Don't see anything on your sample code that can trigger that error... You are exporting app... maybe the app object is corrupted in another module?

JoseGoncalves commented 7 months ago

Looking with a bit more attention to your code, it's missing the async function evocation, i.e. the () after the async function definition.

TravisRick commented 7 months ago

Sorry for the confusion, but i removed the () while debugging. In both scenarios i get the error Uncaught TypeError: app.use(...) is not a function. I will give it a try with a fresh project, to make sure it is not related to my other code.

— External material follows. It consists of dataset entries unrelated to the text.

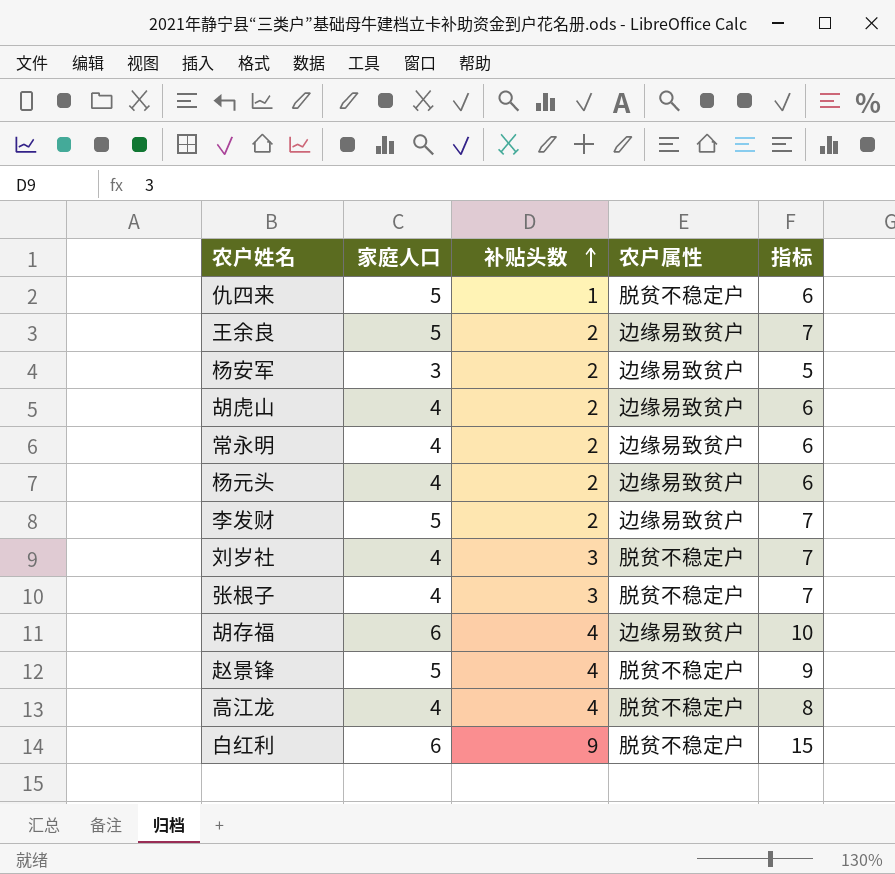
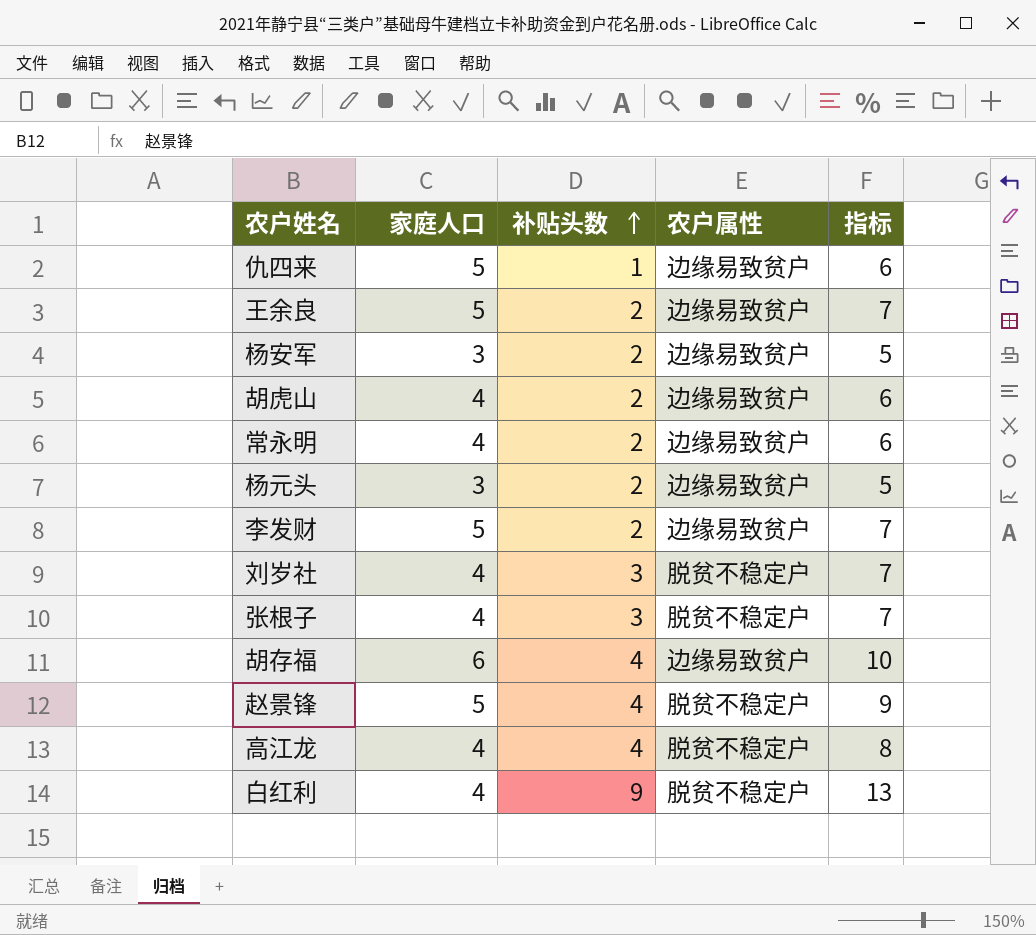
仇四来 | 农户属性: 脱贫不稳定户 -> 边缘易致贫户
杨元头 | 家庭人口: 4 -> 3
杨元头 | 指标: 6 -> 5
白红利 | 家庭人口: 6 -> 4
白红利 | 指标: 15 -> 13

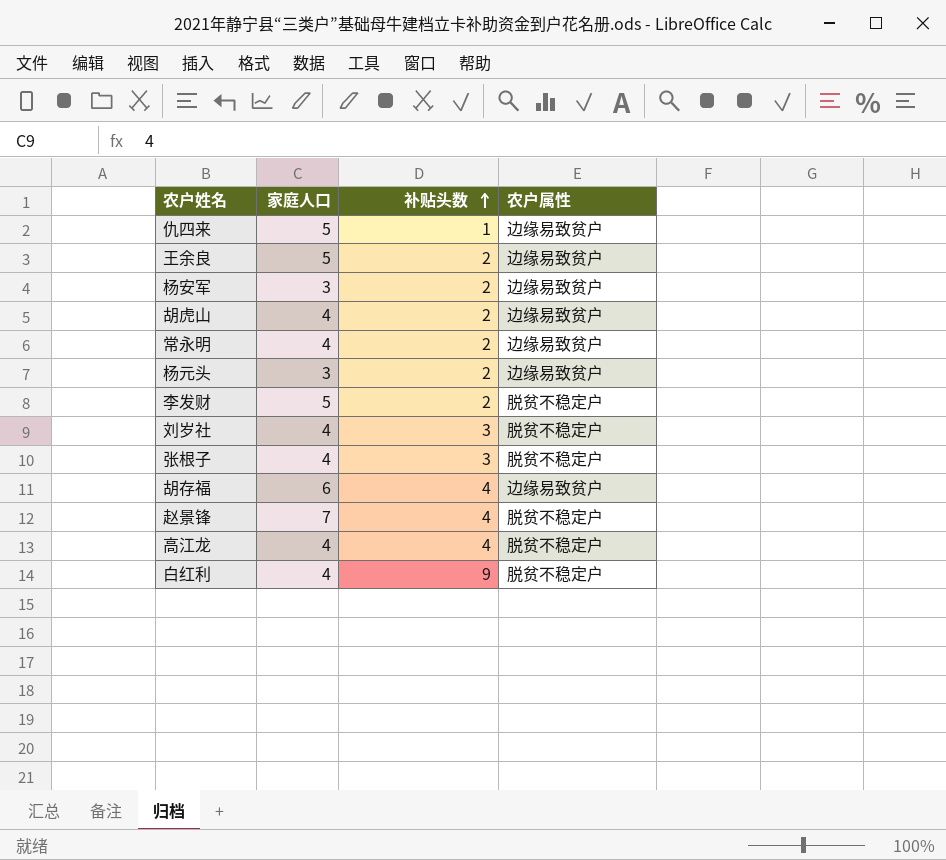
column 指标 | formula: [家庭人口] + [补贴头数] -> none
李发财 | 农户属性: 边缘易致贫户 -> 脱贫不稳定户
赵景锋 | 家庭人口: 5 -> 7

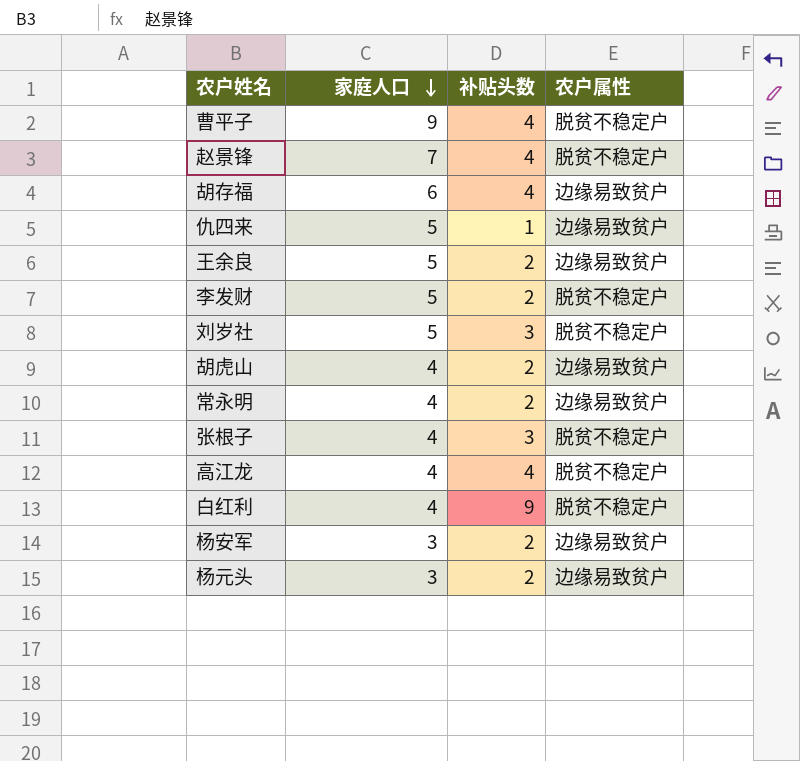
row order: 补贴头数 ascending -> 家庭人口 descending
row 曹平子: none -> 9 | 4 | 脱贫不稳定户
刘岁社 | 家庭人口: 4 -> 5

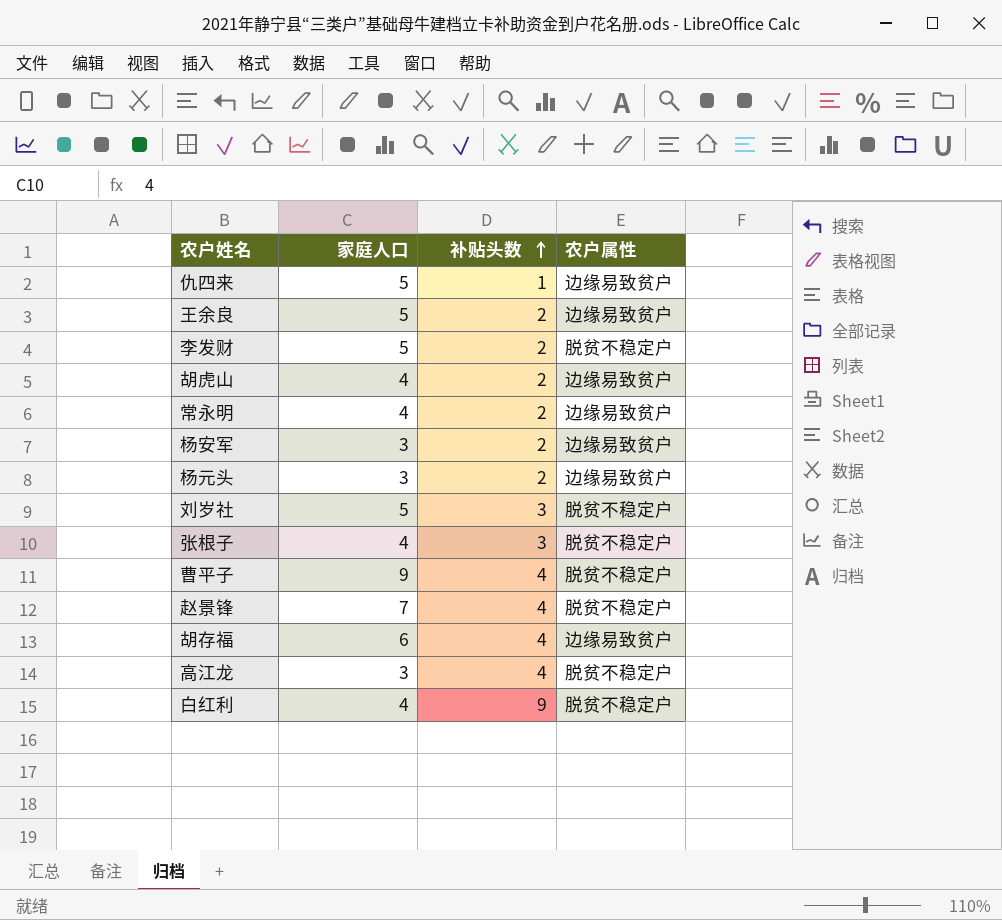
row order: 家庭人口 descending -> 补贴头数 ascending
高江龙 | 家庭人口: 4 -> 3

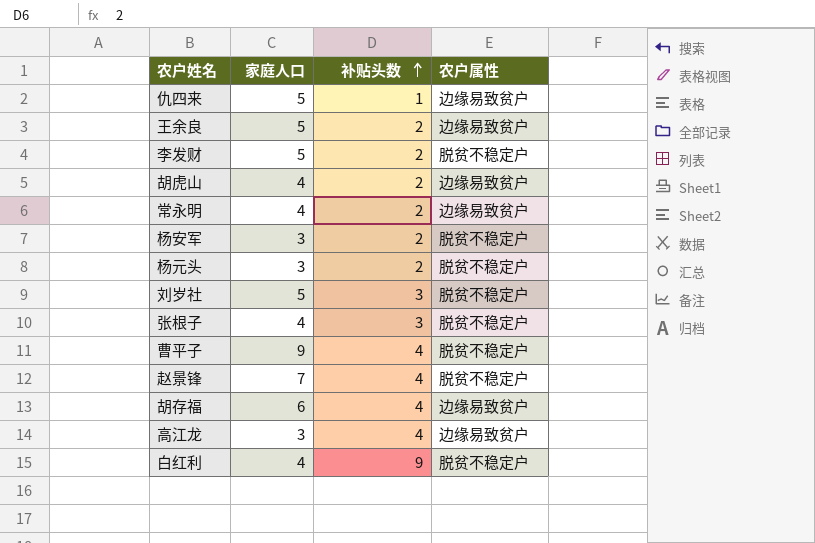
杨安军 | 农户属性: 边缘易致贫户 -> 脱贫不稳定户
杨元头 | 农户属性: 边缘易致贫户 -> 脱贫不稳定户
高江龙 | 农户属性: 脱贫不稳定户 -> 边缘易致贫户

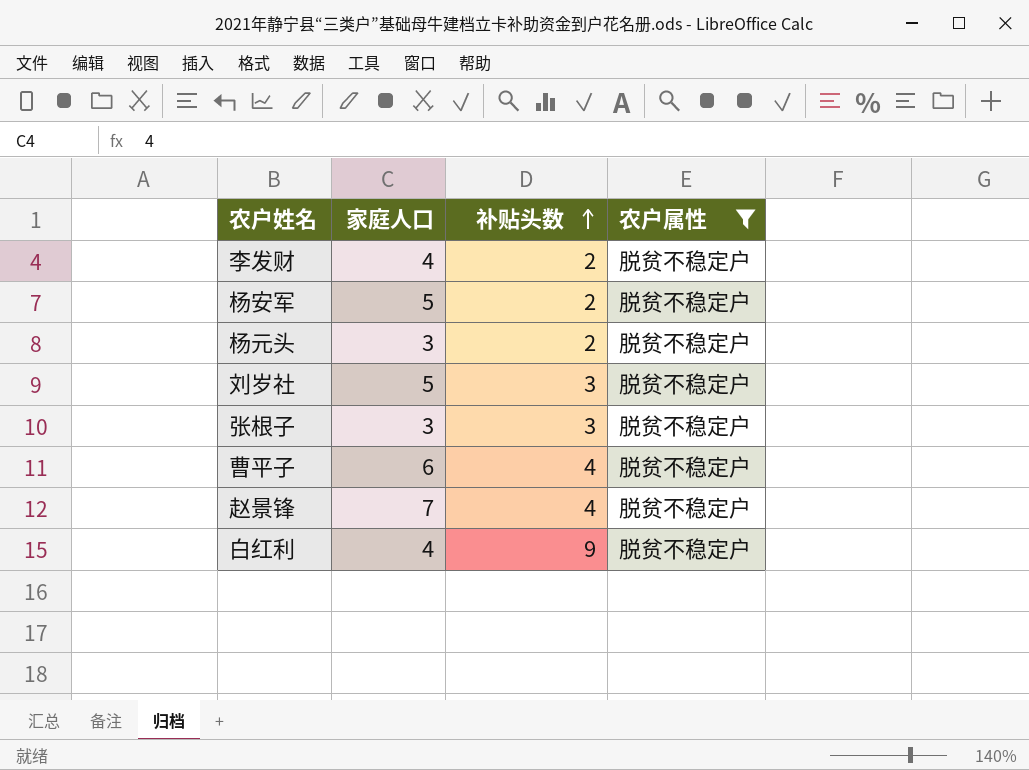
filter: none -> 农户属性 = 脱贫不稳定户
李发财 | 家庭人口: 5 -> 4
杨安军 | 家庭人口: 3 -> 5
张根子 | 家庭人口: 4 -> 3
曹平子 | 家庭人口: 9 -> 6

TravisRick commented 7 months ago

Looked at it again and made a stupid mistake. The other use statements should be within the function. All fine now! Thanks for all your help @JoseGoncalves! 

(async () => {
  //... some other app.use statements

  // Pinia
  const pinia = createPinia()
  pinia.use(piniaPluginPersistedstate)
  app.use(pinia)

  await vueKeycloak.install(app, {
    config: {
      url: 'http://keycloak:8080',
      realm: 'travis-dev',
      clientId: 'travis-cuda',
    },
    initOptions: {
      checkLoginIframe: false,
      onLoad: 'login-required'
    }
  })

  app.use(initializeRouter())
  app.mount('#app')
})()
benny-noumena commented 5 months ago

There is a TS error with this as the type definitions do not require an install method to be present on vueKeycloak

image

image
JoseGoncalves commented 5 months ago

Hi @benny-noumena, thanks for reporting this. I did not notice this issue previously because I've tested only calling the install method in JavaScript. I will check how to fix this.

JoseGoncalves commented 5 months ago

Hi again @benny-noumena. The issue you reported should be fixed in version 2.7.1.